Anyone can appreciate the well-paced story of the Holocaust, those in Italy who resisted it, and the life- and love-saving role of music, but only a devoted musician will fully understand Gerritsen’s characters. Gerritsen even composed her own “Incendio,” available at her tessgerritsen.com, to accompany the book.

(“Playing With Fire,” Ballantine, 250 pages, $28)

For a Dog Lover

Most dog owners will testify to the extraordinary intelligence, instincts, and, above all, devotion of the four-legged members of the family. Atlantan Robert Weintraub’s “No Better Friend: One Man, One Dog, and Their Extraordinary Story of Courage and Survival in WWII” proves that those canine abilities are not merely projections and wishful thinking.The Gift of a Good Read 4

Weintraub tells the tale of Judy, an English pointer born in a kennel in Shanghai in 1936 and soon mustered into the military life as the mascot of an English gunboat plying the Yangtze River. Despite her breeding and the hopes of the sailors who bought her, Judy proved to be worthless as a hunting dog, but she was fantastic at sniffing out danger, whether a big cat waiting to pounce on sailors searching for food ashore, a pirate vessel hoping to catch the English seamen asleep, or a Japanese aircraft planning a bombing run.

A run-in with a Japanese soldier when she was a puppy briefly living on the streets left Judy with a lifelong dislike and distrust of the Japanese, yet somehow she survived more than three years as a prisoner of war. The military men she spent her life with loved her enough to bring her from Shanghai to Singapore, to take her along during the desperate escape from Singapore, to keep her with them through the sinking of ships and more efforts to avoid the Japanese at sea, and to protect her from their Japanese captors on the island of Sumatra.

Judy was a recognized war hero, largely through the efforts of her best friend, an RAF radarman named Frank Williams, who met Judy during their time as POWs. Weintraub’s book is Williams’ story in addition to Judy’s, as well as the history of the highs and lows of the British military against the Japanese in the Pacific.

It’s a tribute to Weintraub that you can’t read “No Better Friend” without admiring Judy and her fellow British POWs.

(“No Better Friend,” Little, Brown and Co., 400 pages, $28)

For a Lawyer

Famous Jewish lawyer Alan Dershowitz takes an unusual approach to a brief biography of the first Jew in “Abraham: The World’s First (But Certainly Not Last) Jewish Lawyer.”

Dershowitz shows how in one person, Abraham managed to set a precedent for at least five types of Jewish lawyers, including a couple of negative versions: the lawyer who coaches his witnesses to lie, as Abraham twice did in persuading Sarah to claim to be his sister instead of his wife; and the court Jew lawyer who does what he’s told to protect his position, as Abraham did when he accepted G-d’s orders to sacrifice Isaac and to go along with Sarah’s plan to get rid of Ishmael.

The book is light and bright when dealing with Abraham, although more insights come from the extensive endnotes than the main text.

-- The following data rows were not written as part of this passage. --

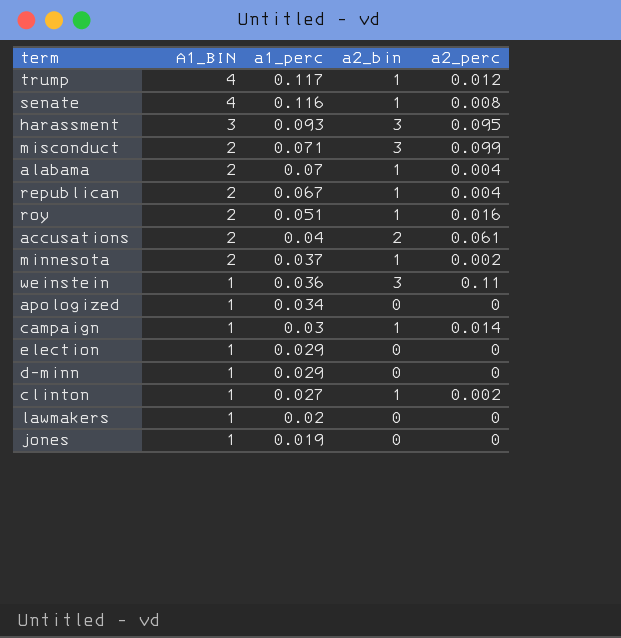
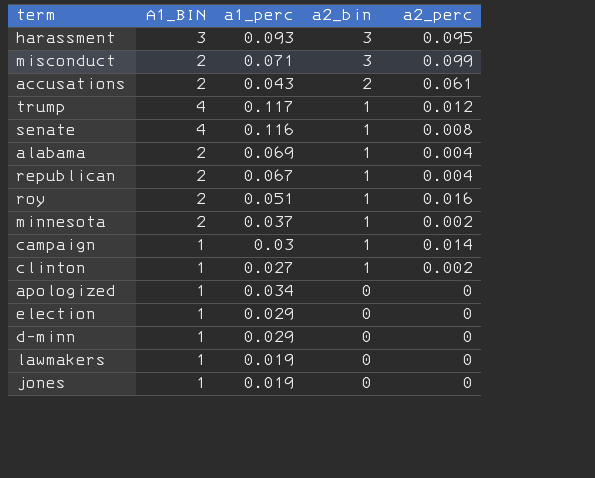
row order: A1_BIN descending -> a2_bin descending
row weinstein: 1 | 0.036 | 3 | 0.11 -> none
accusations | a1_perc: 0.04 -> 0.043
alabama | a1_perc: 0.07 -> 0.069
lawmakers | a1_perc: 0.02 -> 0.019

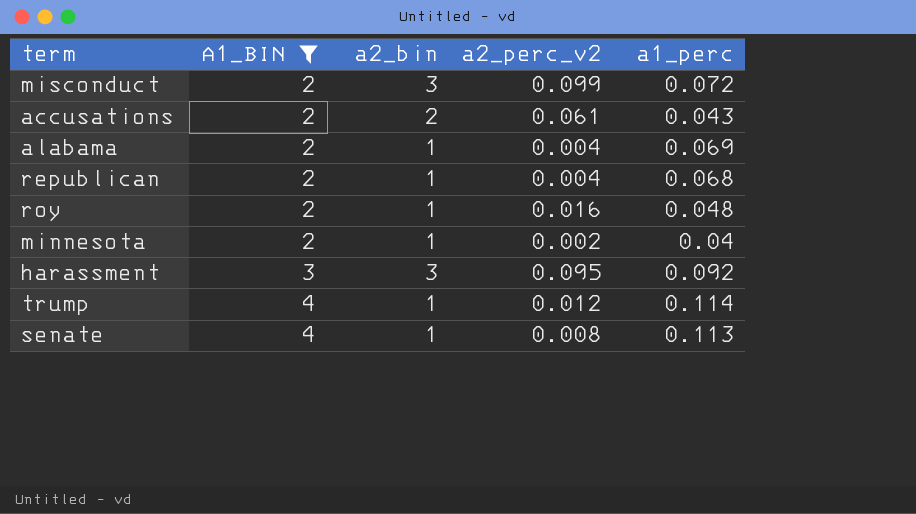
filter: none -> A1_BIN != 1
row order: a2_bin descending -> A1_BIN ascending
column name: a2_perc -> a2_perc_v2
column a1_perc | position: 3 -> 5
misconduct | a1_perc: 0.071 -> 0.072
republican | a1_perc: 0.067 -> 0.068
roy | a1_perc: 0.051 -> 0.048
minnesota | a1_perc: 0.037 -> 0.04
harassment | a1_perc: 0.093 -> 0.092
trump | a1_perc: 0.117 -> 0.114
senate | a1_perc: 0.116 -> 0.113

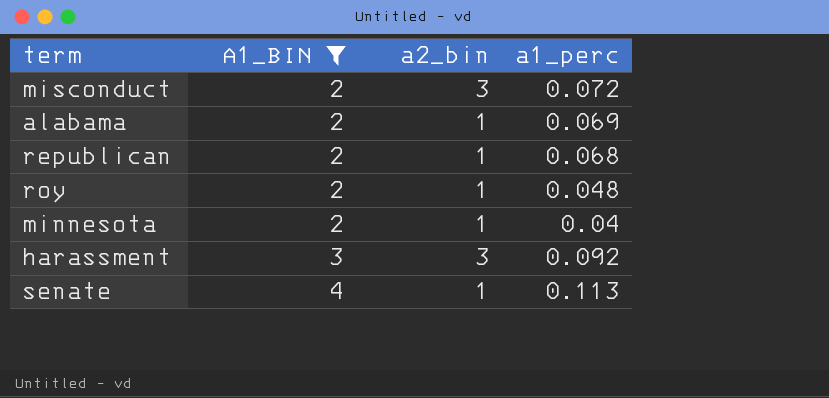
column a2_perc_v2 | position: 4 -> none
row accusations: 2 | 2 | 0.061 | 0.043 -> none
row trump: 4 | 1 | 0.012 | 0.114 -> none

The true value of the book, for lawyers and nonlawyers alike, comes when Dershowitz applies the Abrahamic templates to Jewish lawyers (and one noble non-Jew) through history.

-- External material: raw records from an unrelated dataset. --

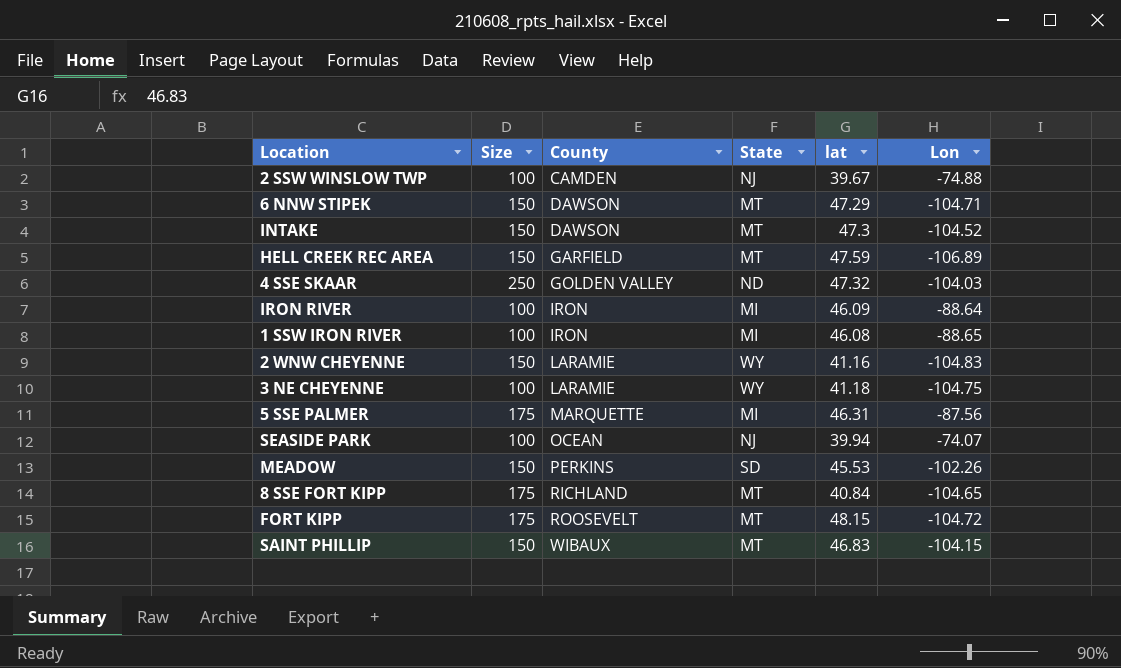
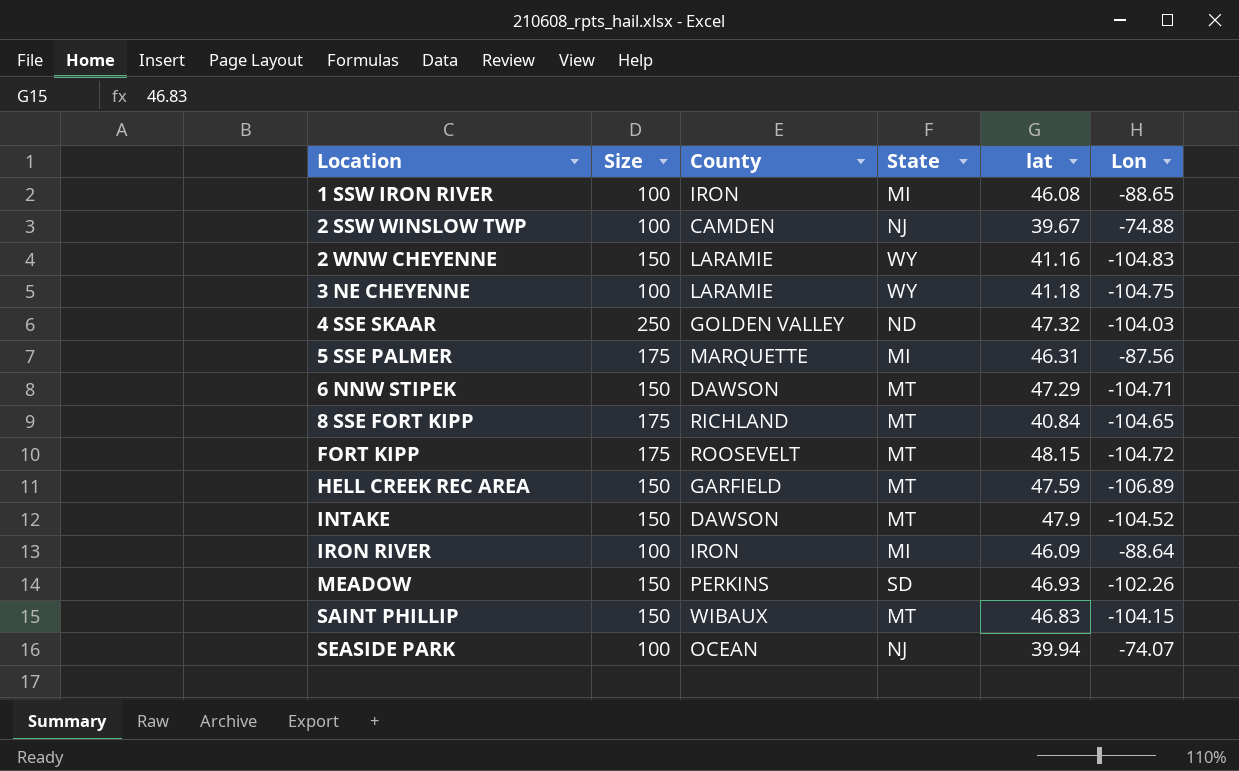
row order: County ascending -> Location ascending
INTAKE | lat: 47.3 -> 47.9
MEADOW | lat: 45.53 -> 46.93

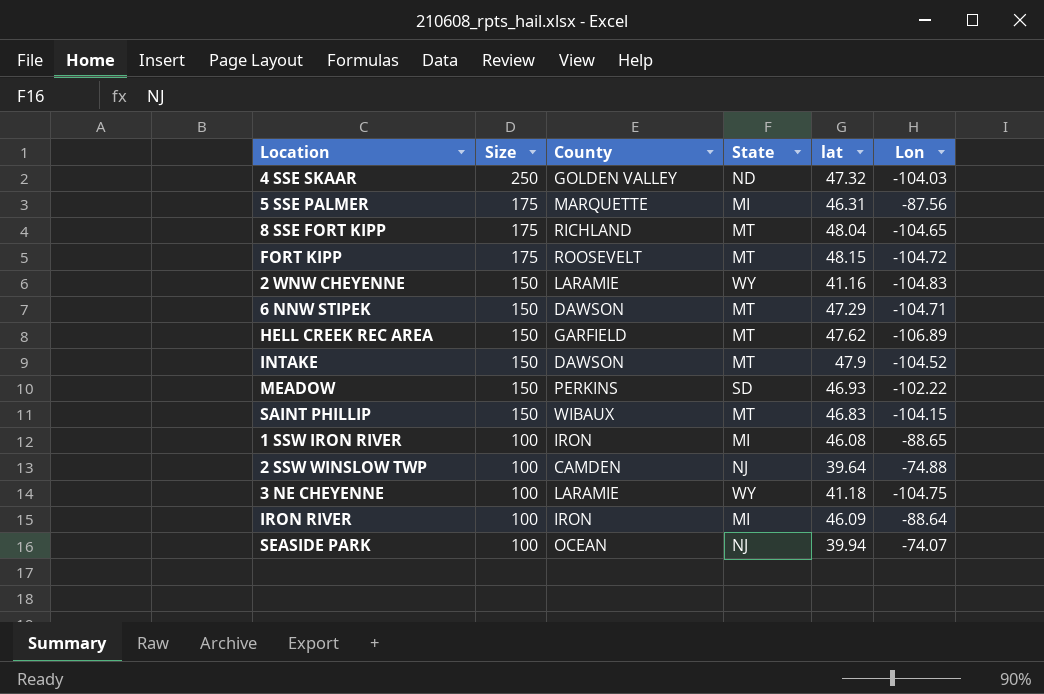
row order: Location ascending -> Size descending
8 SSE FORT KIPP | lat: 40.84 -> 48.04
HELL CREEK REC AREA | lat: 47.59 -> 47.62
MEADOW | Lon: -102.26 -> -102.22
2 SSW WINSLOW TWP | lat: 39.67 -> 39.64

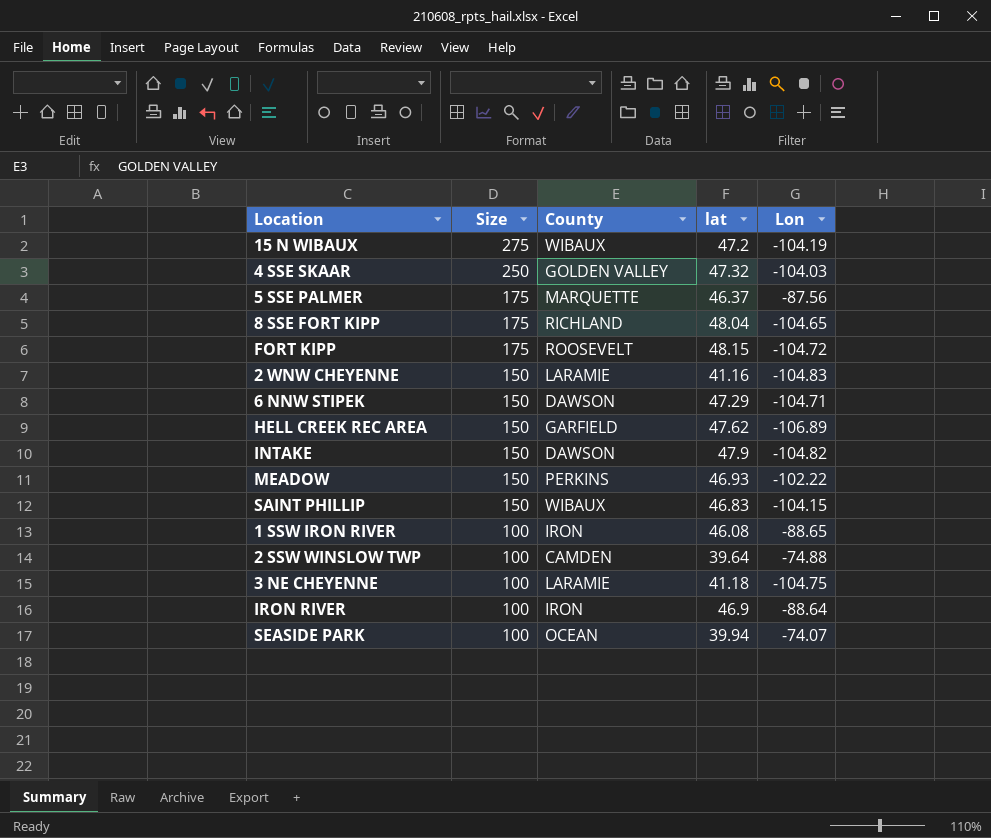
column State | position: 4 -> none
row 15 N WIBAUX: none -> 275 | WIBAUX | 47.2 | -104.19
5 SSE PALMER | lat: 46.31 -> 46.37
INTAKE | Lon: -104.52 -> -104.82
IRON RIVER | lat: 46.09 -> 46.9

Coming from a man who held the Felix Frankfurter professorship at Harvard, the critical examination of Frankfurter and how he failed to stand up for his fellow Jews during the Holocaust is particularly valuable.

Working on the theory that one reason so many Jews become lawyers is that Jews are so often on trial, Dershowitz also examines some famous Jewish defendants through history, including Jesus, Alfred Dreyfus and Leo Frank (just don’t pay too much attention to the details he offers on the Frank case).